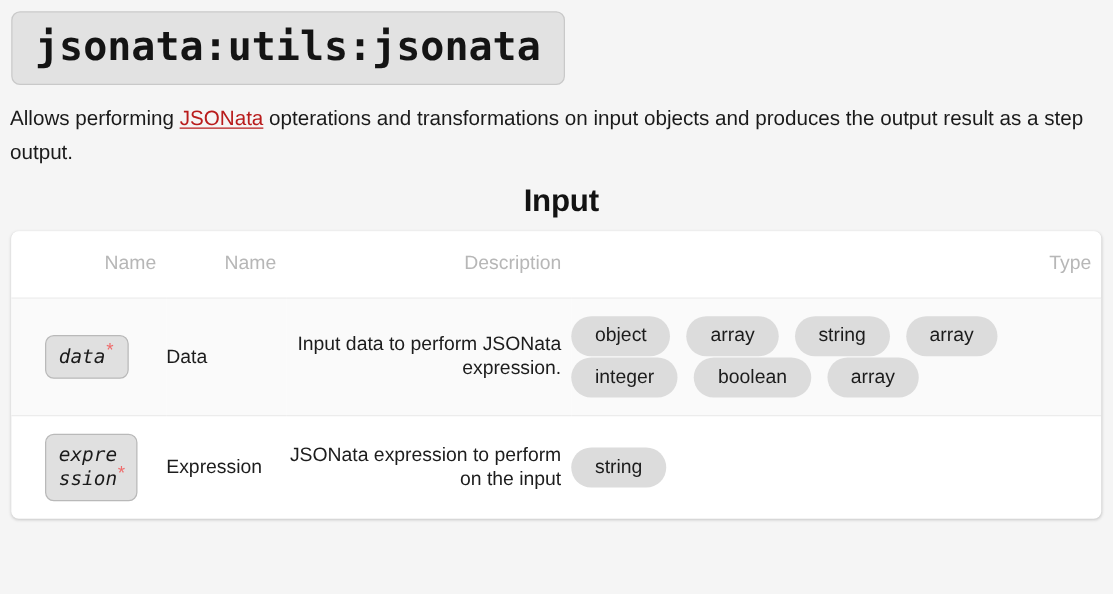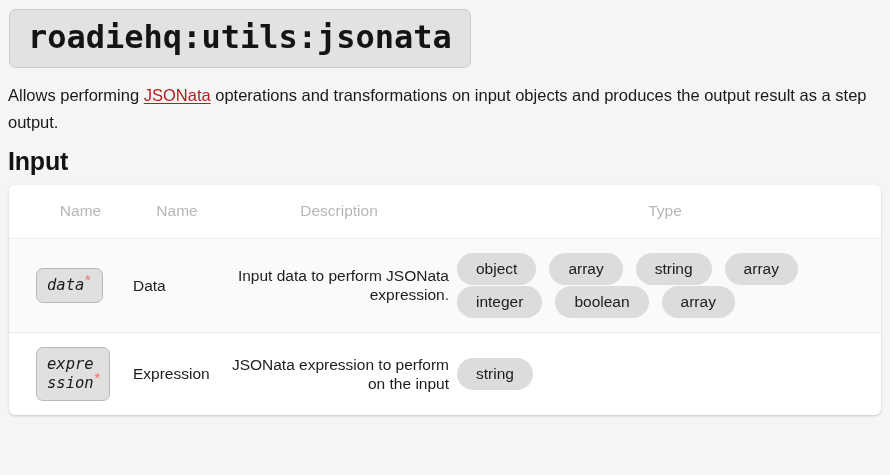--- a/index.html
+++ b/index.html
@@ -164,7 +164,7 @@
 <div class="page">
 
   <div class="title-wrap">
-    <span class="title-chip">roadiehq:utils:jsonata</span>
+    <span class="title-chip">jsonata:utils:jsonata</span>
   </div>
 
   <p class="desc">

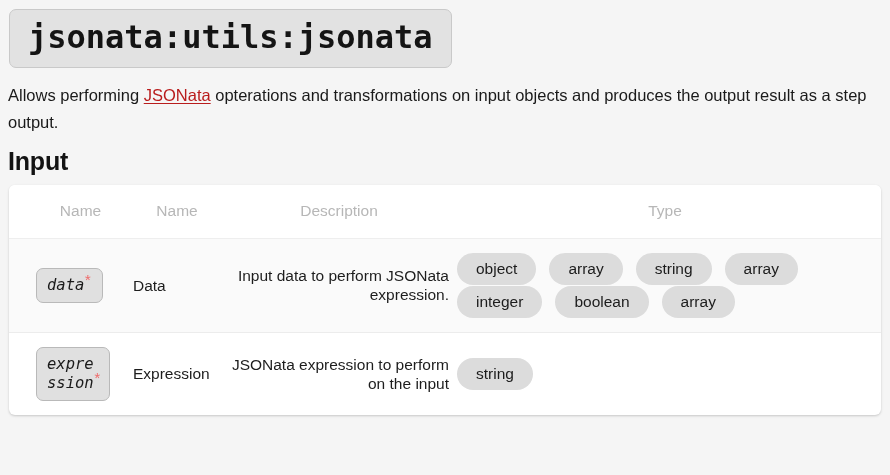--- a/index.html
+++ b/index.html
@@ -64,6 +64,7 @@
     line-height: 30px;
     color: #131313;
     letter-spacing: -0.2px;
+    text-align: center;
   }
 
   

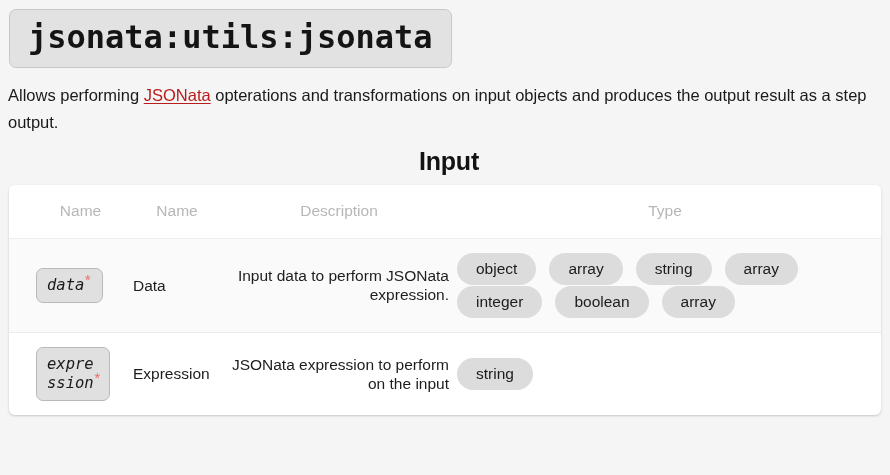--- a/index.html
+++ b/index.html
@@ -86,7 +86,7 @@
   table.params col.c-type  { width: auto; }
 
   thead th {
-    text-align: center;
+    text-align: right;
     font-weight: normal;
     font-size: 15.5px;
     color: #b7b7b7;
= = = =
• _WORK REQUEST_
What you return should match the records line for line, minus the pictures.

• _OUTPUT_
--- a/index.html
+++ b/index.html
@@ -164,7 +164,7 @@
 <div class="page">
 
   <div class="title-wrap">
-    <span class="title-chip">roadiehq:utils:jsonata</span>
+    <span class="title-chip">jsonata:utils:jsonata</span>
   </div>
 
   <p class="desc">

--- a/index.html
+++ b/index.html
@@ -64,6 +64,7 @@
     line-height: 30px;
     color: #131313;
     letter-spacing: -0.2px;
+    text-align: center;
   }
 
   

--- a/index.html
+++ b/index.html
@@ -86,7 +86,7 @@
   table.params col.c-type  { width: auto; }
 
   thead th {
-    text-align: center;
+    text-align: right;
     font-weight: normal;
     font-size: 15.5px;
     color: #b7b7b7;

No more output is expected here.